#### TASK GOAL:
The complete listing goes into the output exactly, without its pictures.

#### ENTRIES PROVIDED:
- - -

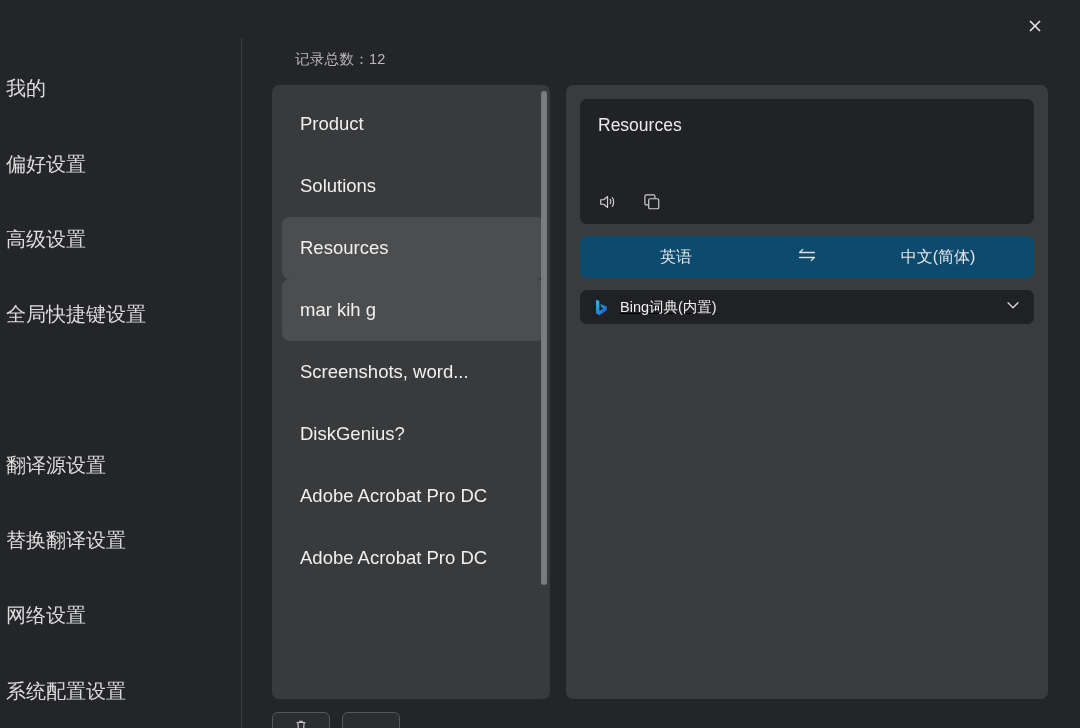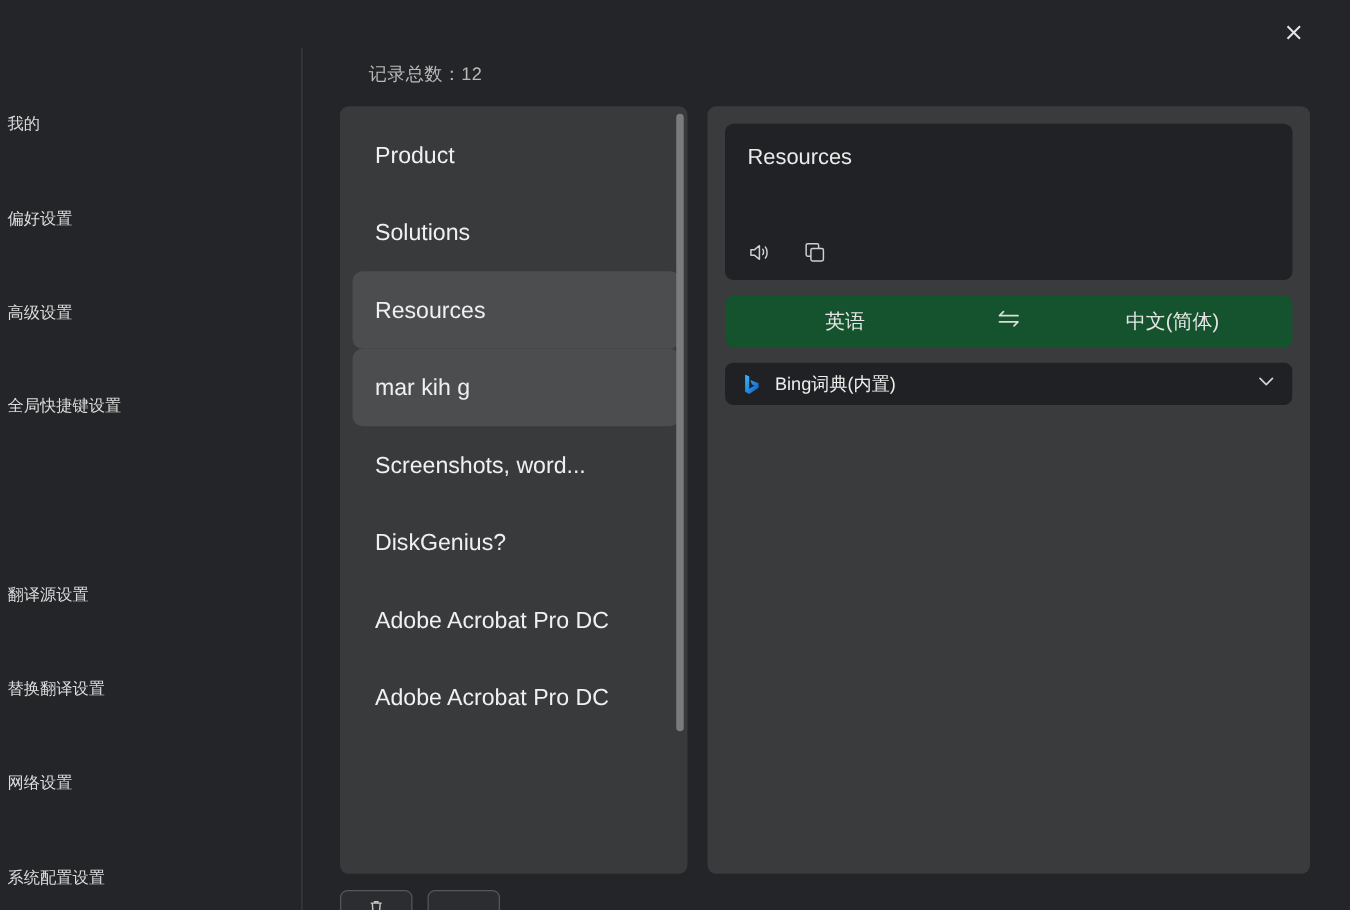"我的" .nav-item { align-items: flex-end -> center; font-size: 13px -> 20px }
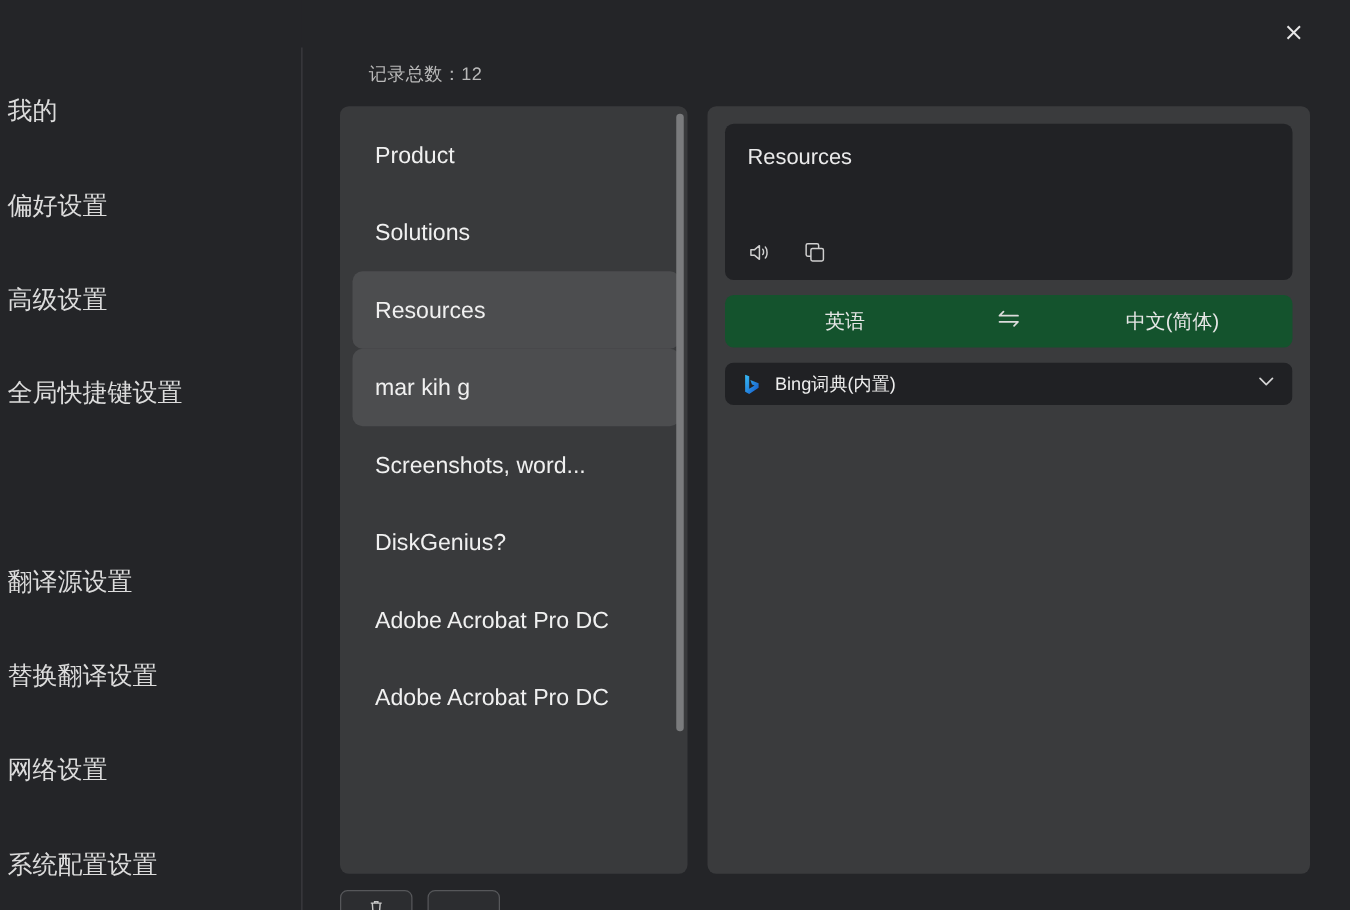"英语" .lang-bar { background: #14532d -> #0c4a6e }
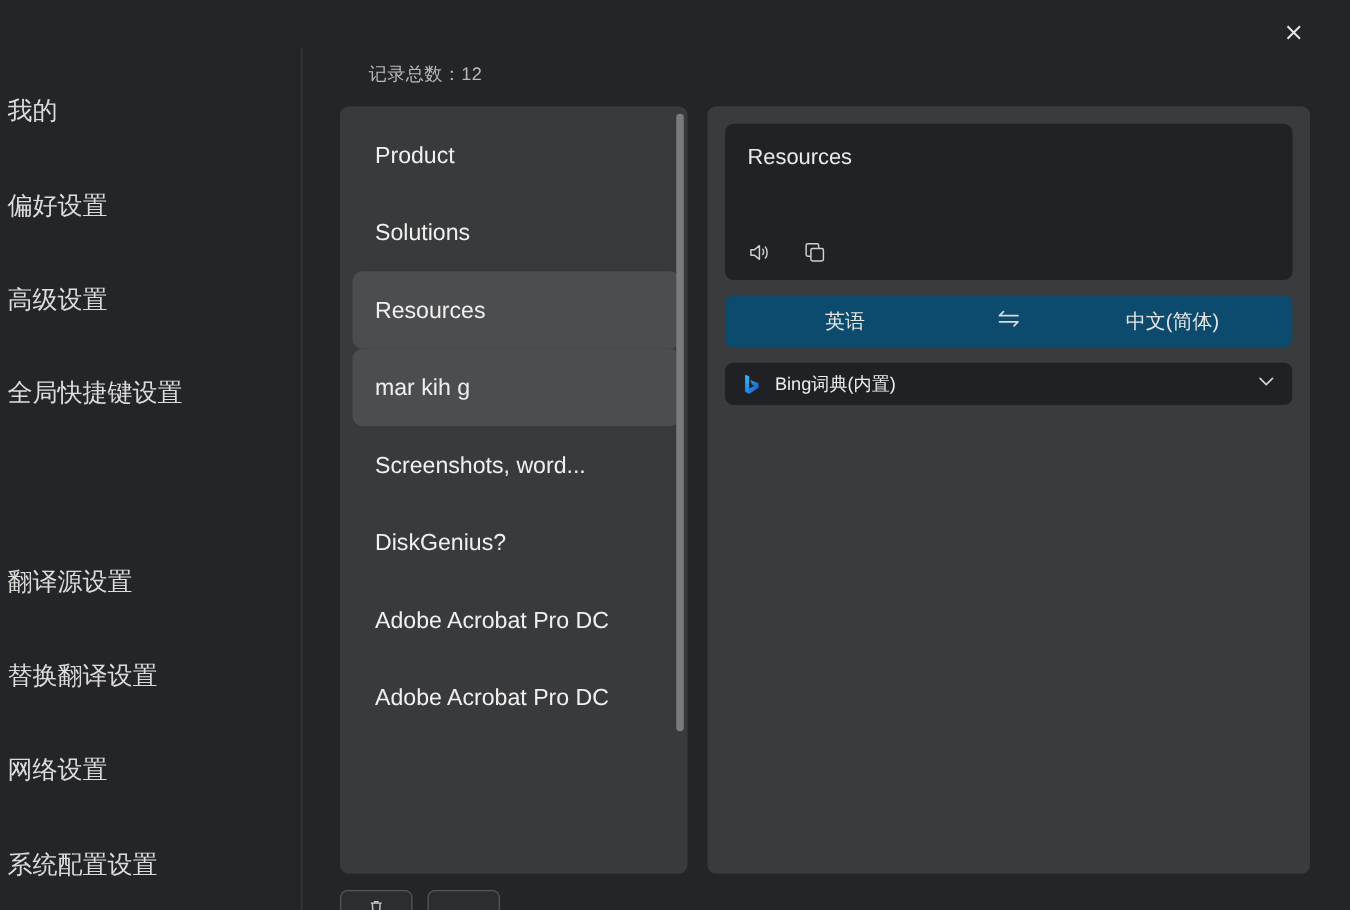"Bing词典(内置)" .dict-card { text-decoration: none -> underline }
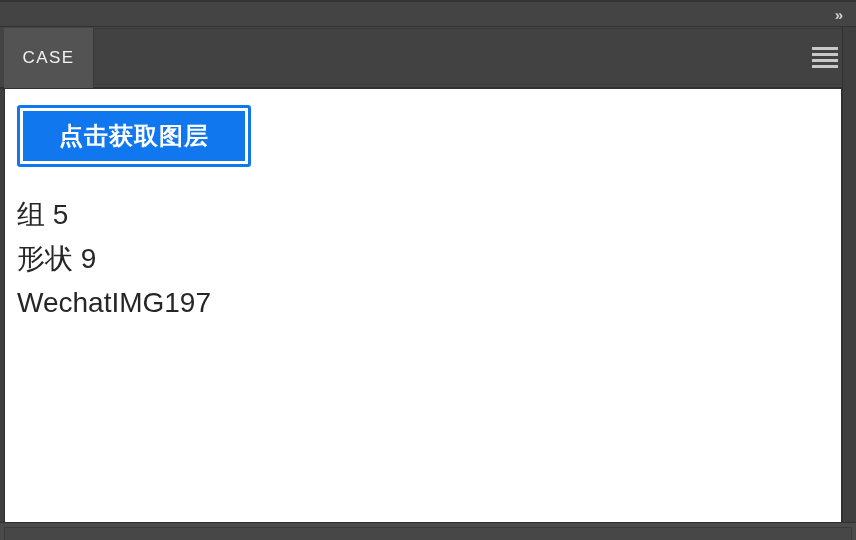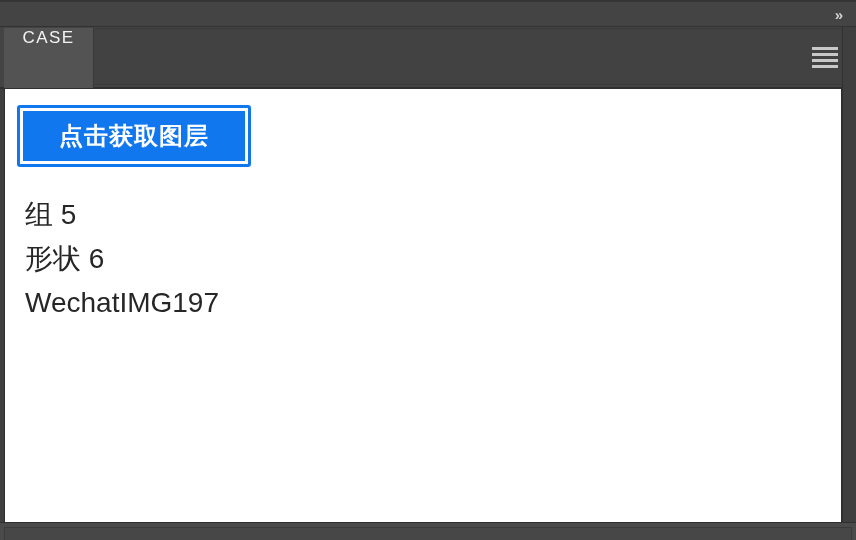"CASE" .tab { align-items: flex-start -> center }
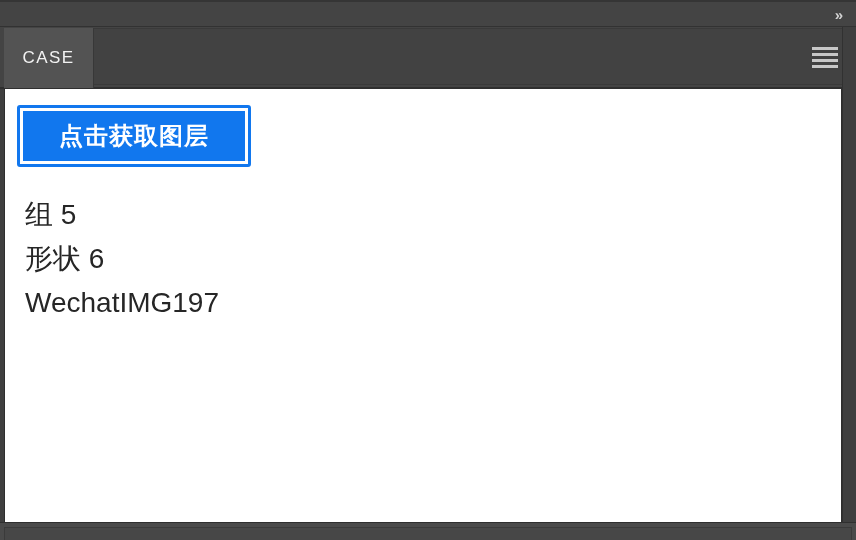"组 5" .layer-item { padding-left: 20px -> 12px }
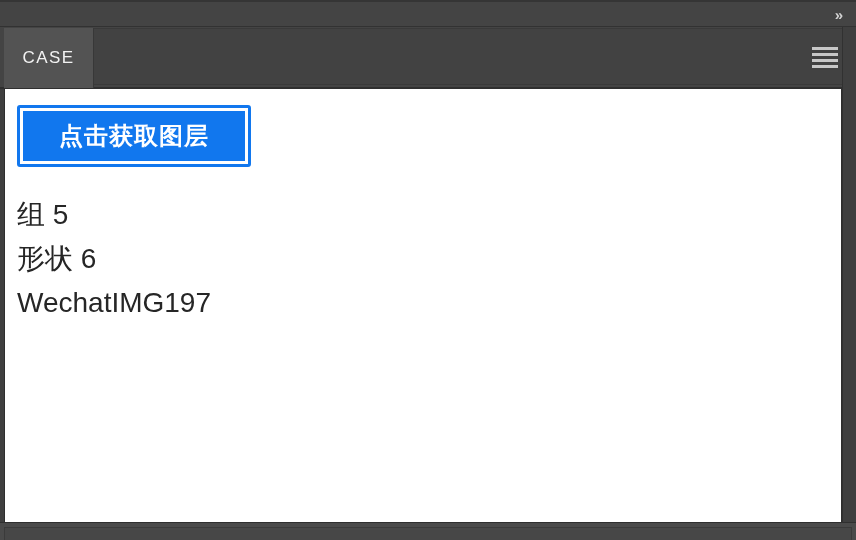"形状 6" li.layer-item { text: 6 -> 9 }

- - -

#### ANSWER AREA:
"我的" .nav-item { align-items: flex-end -> center; font-size: 13px -> 20px }
"英语" .lang-bar { background: #14532d -> #0c4a6e }
"Bing词典(内置)" .dict-card { text-decoration: none -> underline }
"CASE" .tab { align-items: flex-start -> center }
"组 5" .layer-item { padding-left: 20px -> 12px }
"形状 6" li.layer-item { text: 6 -> 9 }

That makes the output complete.